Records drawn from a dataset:
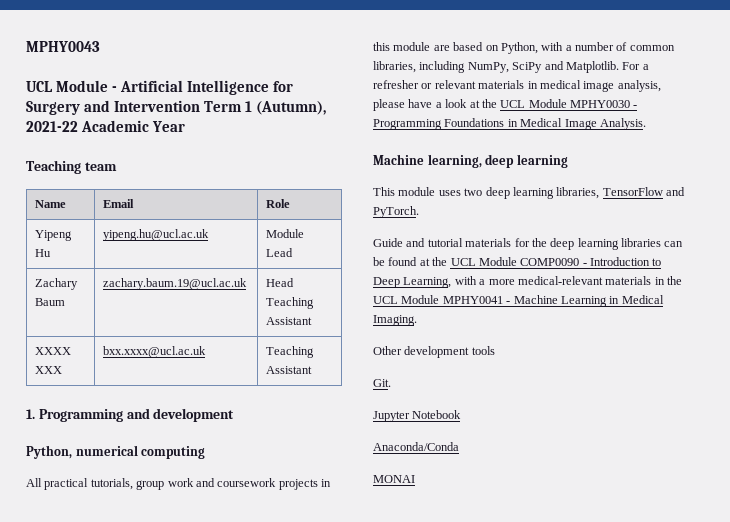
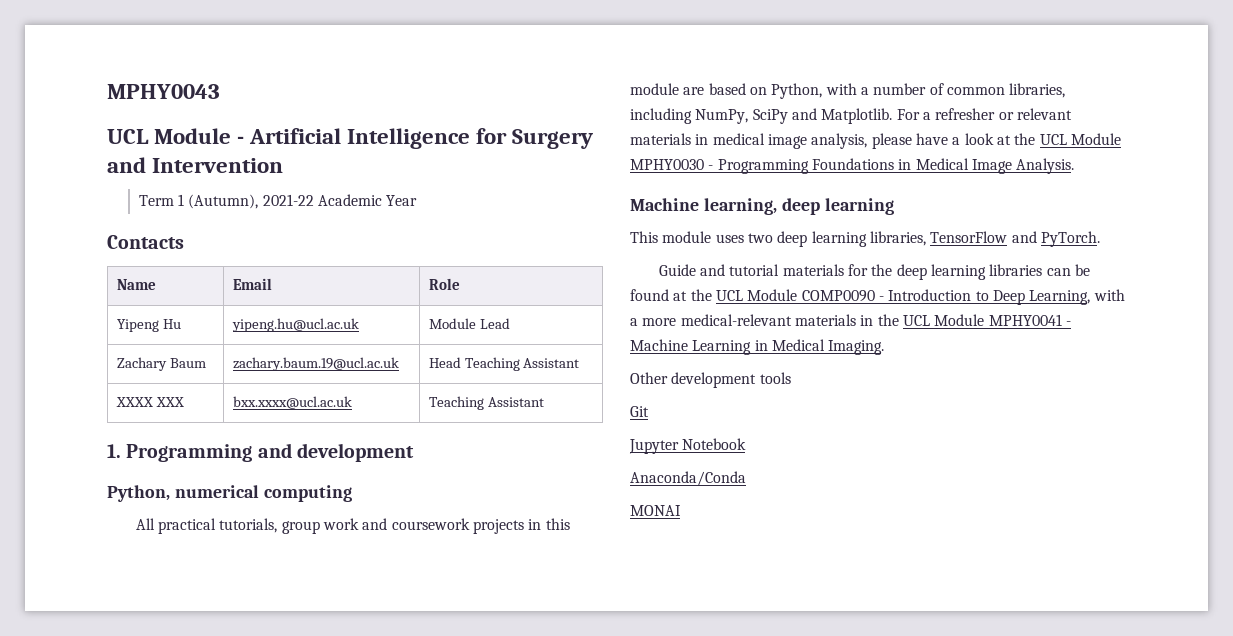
(201, 106) none -> (284, 165) //
[26,160,117,174] Teaching team -> [107,235,184,249] Contacts
[373,379,391,387] Git. -> [630,406,649,417] Git

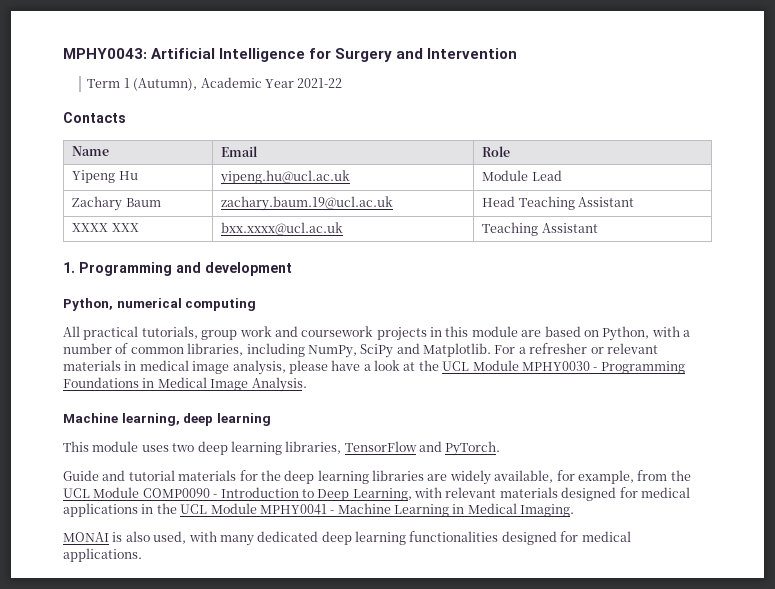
[107,84,220,99] [107,128,245,144] MPHY0043 // UCL Module - -> [63,48,147,59] MPHY0043:
[262,194,314,206] 2021-22 -> (198, 84) none
(418, 200) none -> [297,78,343,88] 2021-22
[1046,264,1090,276] [630,289,688,301] can be found at -> [427,470,668,485] are widely available, for example, from
[630,314,856,326] a more medical-relevant materials -> [445,487,690,501] [63,503,138,517] relevant materials designed for medical applications
[630,372,791,388] [630,406,649,417] [629,438,747,454] [630,471,746,486] [630,505,681,516] Other development tools // Git // Jupyter Notebook // Anaconda/Conda // MONAI -> [63,531,631,546] [63,548,142,562] MONAI is also used, with many dedicated deep learning functionalities designed for medical applications.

▶ _WORK INSTRUCTIONS_
This exercise calls for the records to be given again exactly, without the images.

▶ _TASK RESPONSE_
(201, 106) none -> (284, 165) //
[26,160,117,174] Teaching team -> [107,235,184,249] Contacts
[373,379,391,387] Git. -> [630,406,649,417] Git

[107,84,220,99] [107,128,245,144] MPHY0043 // UCL Module - -> [63,48,147,59] MPHY0043:
[262,194,314,206] 2021-22 -> (198, 84) none
(418, 200) none -> [297,78,343,88] 2021-22
[1046,264,1090,276] [630,289,688,301] can be found at -> [427,470,668,485] are widely available, for example, from
[630,314,856,326] a more medical-relevant materials -> [445,487,690,501] [63,503,138,517] relevant materials designed for medical applications
[630,372,791,388] [630,406,649,417] [629,438,747,454] [630,471,746,486] [630,505,681,516] Other development tools // Git // Jupyter Notebook // Anaconda/Conda // MONAI -> [63,531,631,546] [63,548,142,562] MONAI is also used, with many dedicated deep learning functionalities designed for medical applications.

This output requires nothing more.